Subpart B: Health Care REITs - Amends IRC to set forth a special foreclosure rule for health care properties acquired by a REIT as the result of the termination of a lease of such property (other than a termination by reason of a default, or the imminence of a default, on the lease).
(Sec. 551) Requires disregard of income derived or received by a REIT from an independent contractor to the extent it is attributable to: (1) any lease of property in effect on the date the REIT acquired the qualified health care property; or (2) any lease of property entered into after such date if a lease of such property from the trust was in effect on such date, and under the terms of the new lease, the REIT receives a substantially similar or lesser benefit in comparison to the first kind of lease.
Subpart C: Conformity With Regulated Investment Company Rules - Amends IRC to reduce from 95 percent to 90 percent of REIT income and of the excess of the net income from foreclosure property over the tax on foreclosure property specified components of the formula for determination of the amount of dividend deductions which help establish the taxability of REIT income.
(Sec. 556) Reduces from 95 percent to 90 percent of REIT gross income a specified component of the formula for determining the amount of tax imposed on a REIT for failure to meet certain requirements.
Subpart D: Clarification of Exception From Impermissible Tenant Service Income - Amends IRC to require that only persons who own, directly or indirectly, more than five percent of a certain class of stock regularly traded on an established securities market be taken into account as owning any of the stock of such class for purposes of the 35-percent ownership rule determining whether a person is (under 35- percent ownership) or is not (over 35-percent ownership) an independent contractor for purposes of determining rents from real property, and of the special rules for foreclosure property, with respect to REIT taxation.

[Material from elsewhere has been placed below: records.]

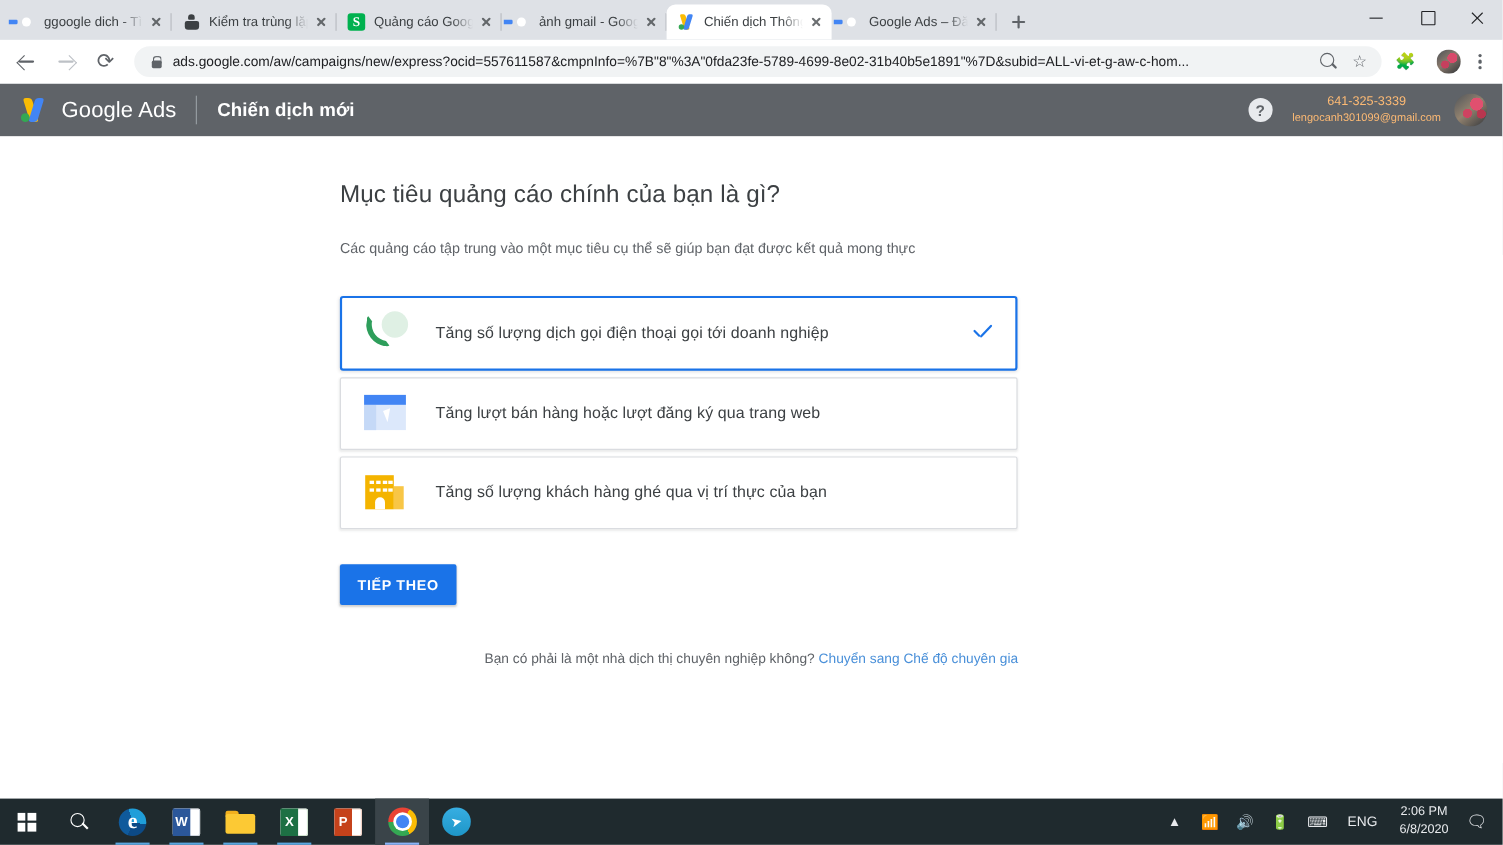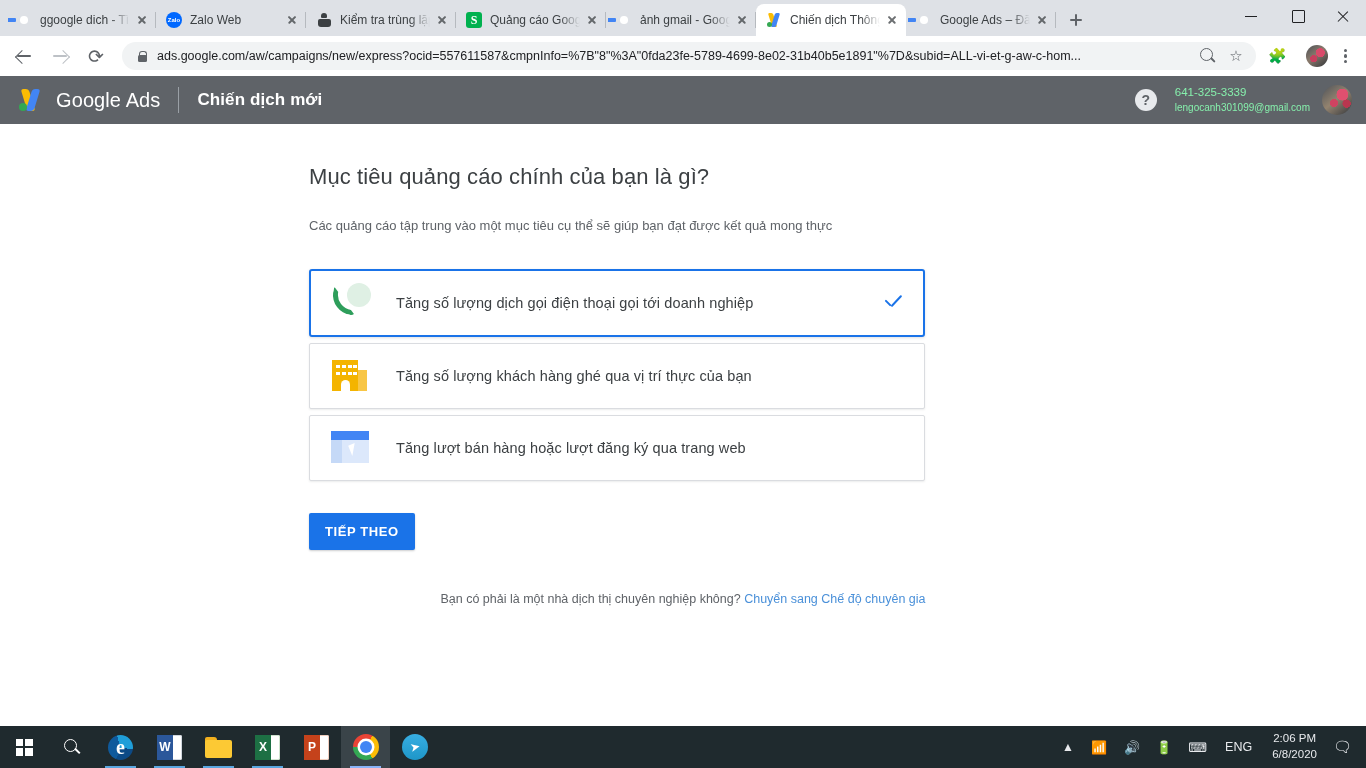"Zalo Web" div.tab { html: <div> <span> <span>Zalo</span> </span> <span>Zalo Web</span> <span></span> <span></span> </div> -> none }
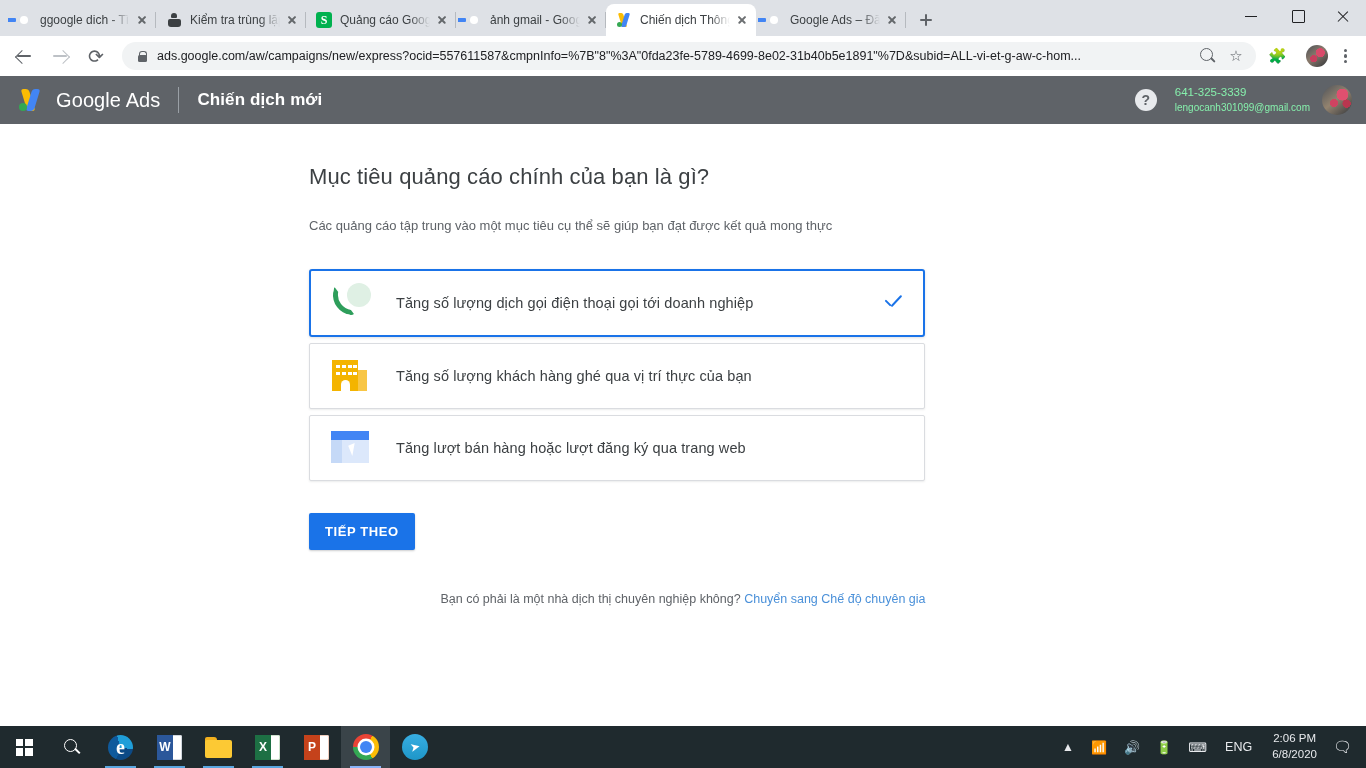"641-325-3339" .acct { color: #86efac -> #fdba74; text-align: left -> center }
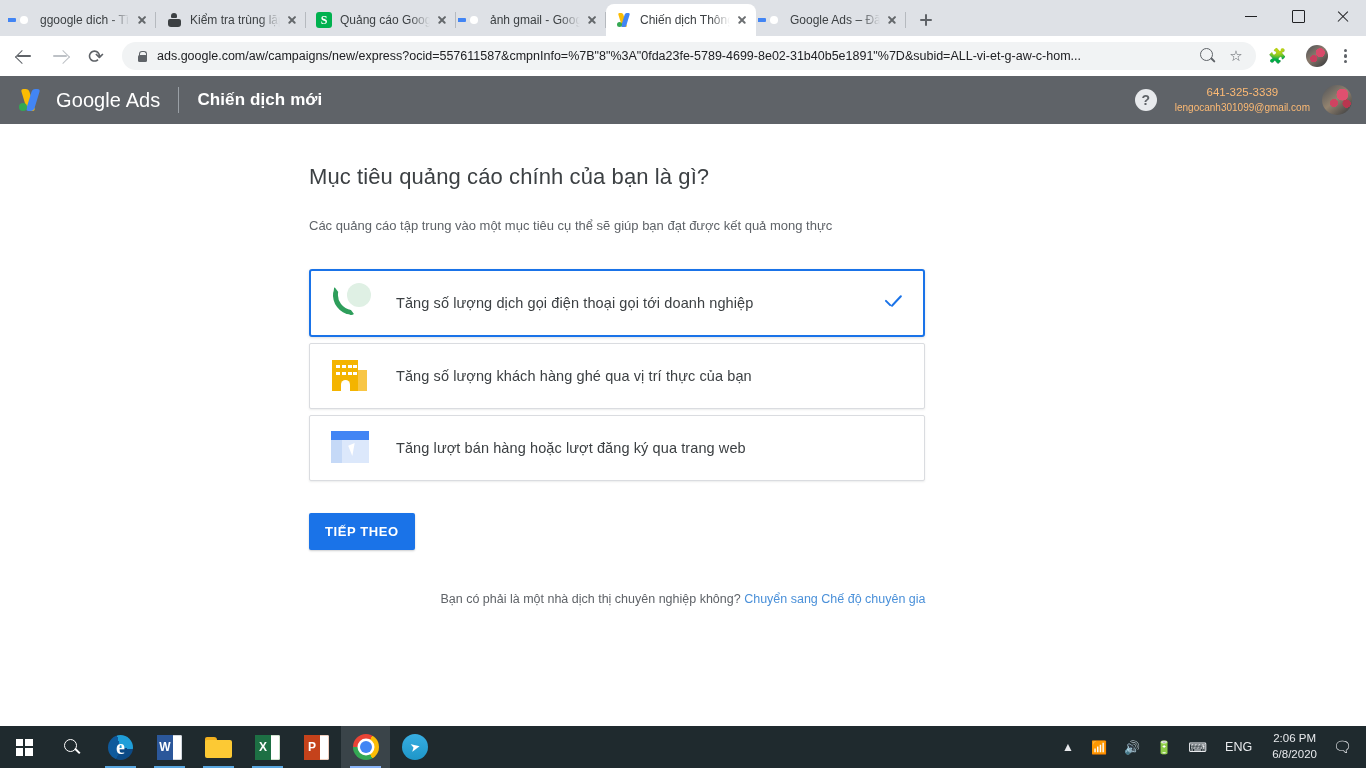"Tăng số lượng khách hàng" div.opt { order: before "Tăng lượt bán hàng hoặc" -> after "Tăng lượt bán hàng hoặc" }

Subpart E: Modification of Earnings and Profits Rules - Amends IRC to declare that any distribution by a regulated investment company (RIC) made in order to comply with certain tax requirements shall be treated as made from earnings and profits which, but for distribution, would result in a failure to meet non-RIC year requirements (and allocated to such earnings on a first-in, first-out basis). Revises the REIT deficiency dividend rules.
Subpart F: Modification of Estimated Tax Rules - Amends IRC to revise rules for calculating the annualized estimated income installment for a corporation where such installment would be lower than a prescribed amount. Declares that any dividend received from a closely held REIT by any person which owns ten percent or more (by vote or value) of the stock or beneficial interests in the REIT shall be taken into account in computing annualized income installments in a manner similar to the manner under which partnership income inclusions are taken into account. Defines closely held REIT as one with respect to which five or fewer persons own 50 percent or more (by vote or value) of the stock or beneficial interests in the REIT.